** What you have to do **
Return only the lines running from the one that contains "Emmash Sudusinghe | How Out: N -> b" through the end of the entries, exactly, both ends included. Omit pictures.
+---+
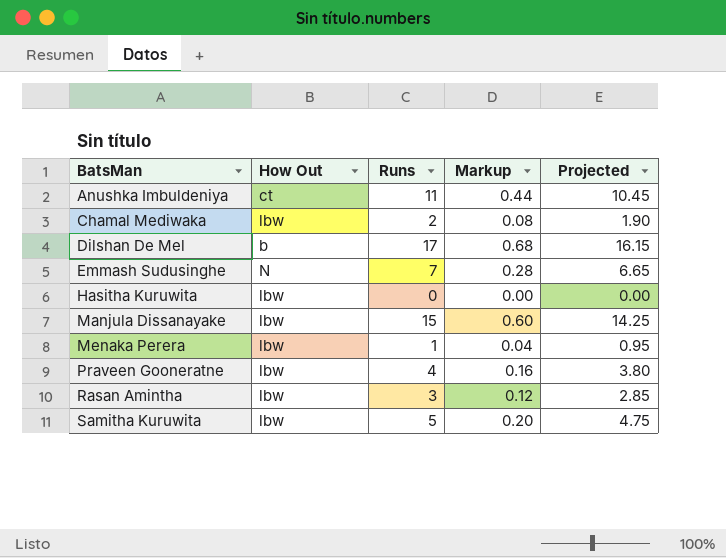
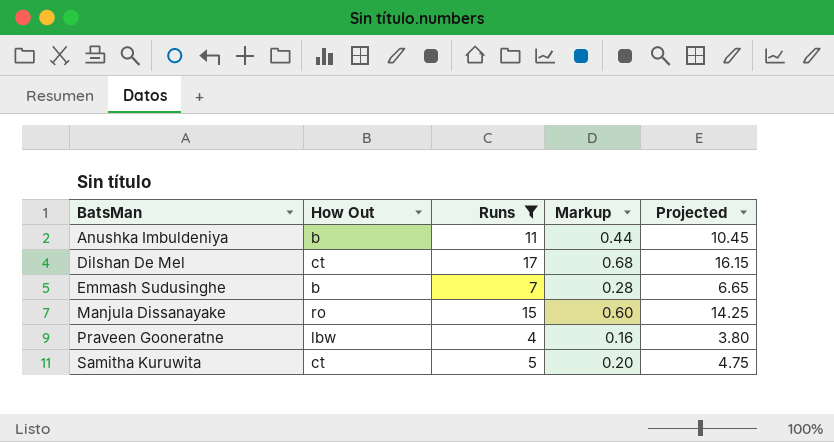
filter: none -> Runs >= 4
Anushka Imbuldeniya | How Out: ct -> b
Dilshan De Mel | How Out: b -> ct
Emmash Sudusinghe | How Out: N -> b
Manjula Dissanayake | How Out: lbw -> ro
Samitha Kuruwita | How Out: lbw -> ct

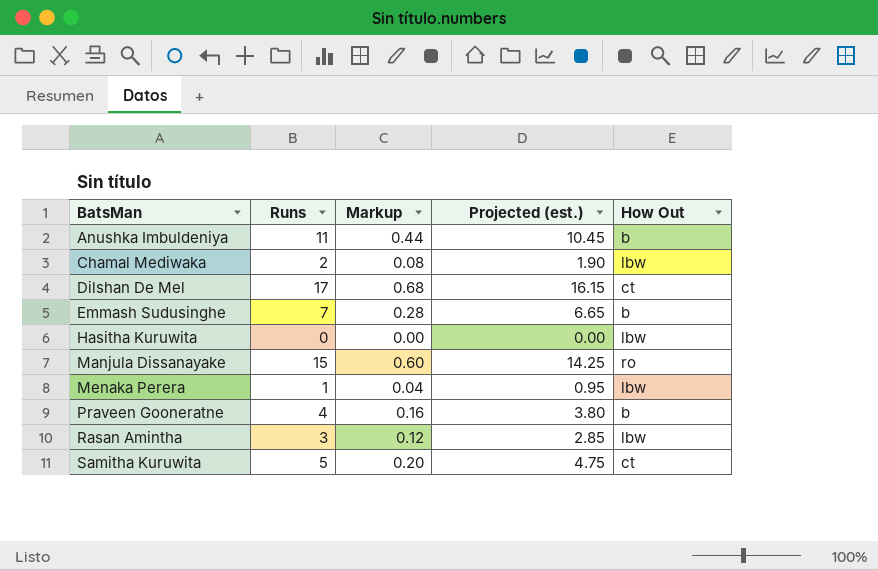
filter: Runs >= 4 -> none
column name: Projected -> Projected (est.)
column How Out | position: 2 -> 5
Praveen Gooneratne | How Out: lbw -> b

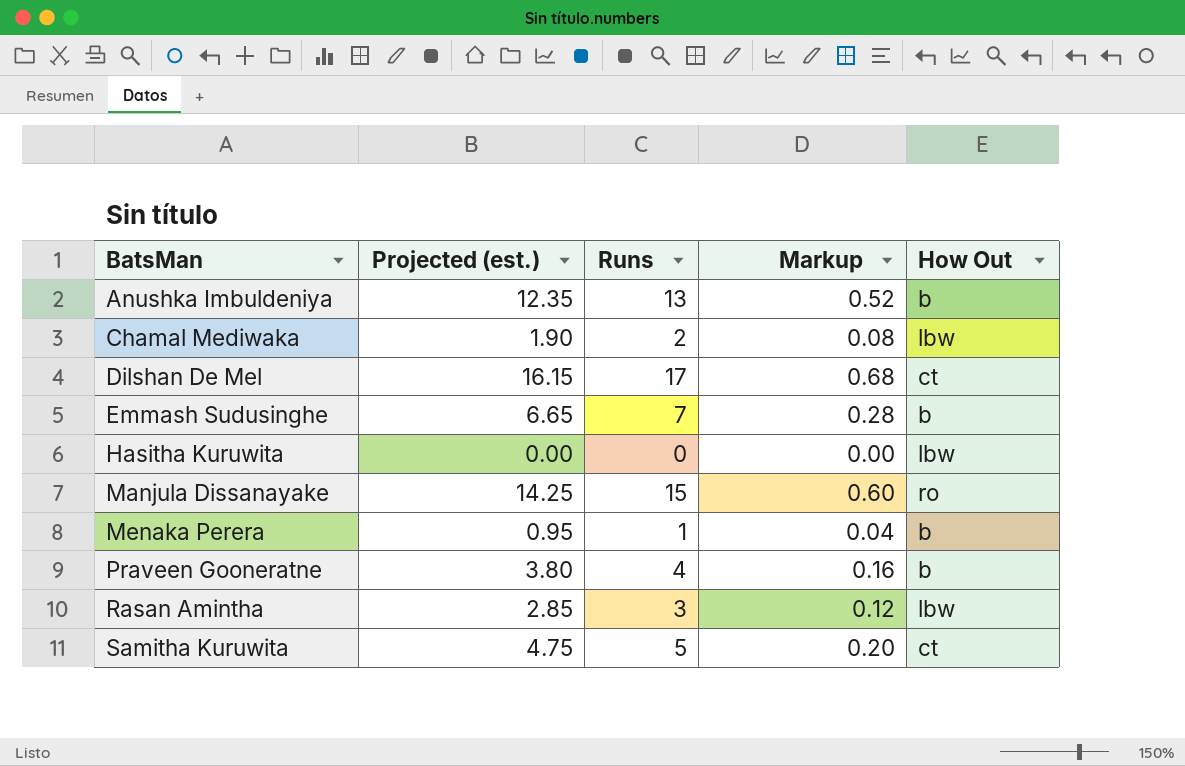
column Projected (est.) | position: 4 -> 2
Anushka Imbuldeniya | Projected (est.): 10.45 -> 12.35
Anushka Imbuldeniya | Runs: 11 -> 13
Anushka Imbuldeniya | Markup: 0.44 -> 0.52
Menaka Perera | How Out: lbw -> b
+---+
** Response area **
Emmash Sudusinghe | How Out: N -> b
Manjula Dissanayake | How Out: lbw -> ro
Samitha Kuruwita | How Out: lbw -> ct

filter: Runs >= 4 -> none
column name: Projected -> Projected (est.)
column How Out | position: 2 -> 5
Praveen Gooneratne | How Out: lbw -> b

column Projected (est.) | position: 4 -> 2
Anushka Imbuldeniya | Projected (est.): 10.45 -> 12.35
Anushka Imbuldeniya | Runs: 11 -> 13
Anushka Imbuldeniya | Markup: 0.44 -> 0.52
Menaka Perera | How Out: lbw -> b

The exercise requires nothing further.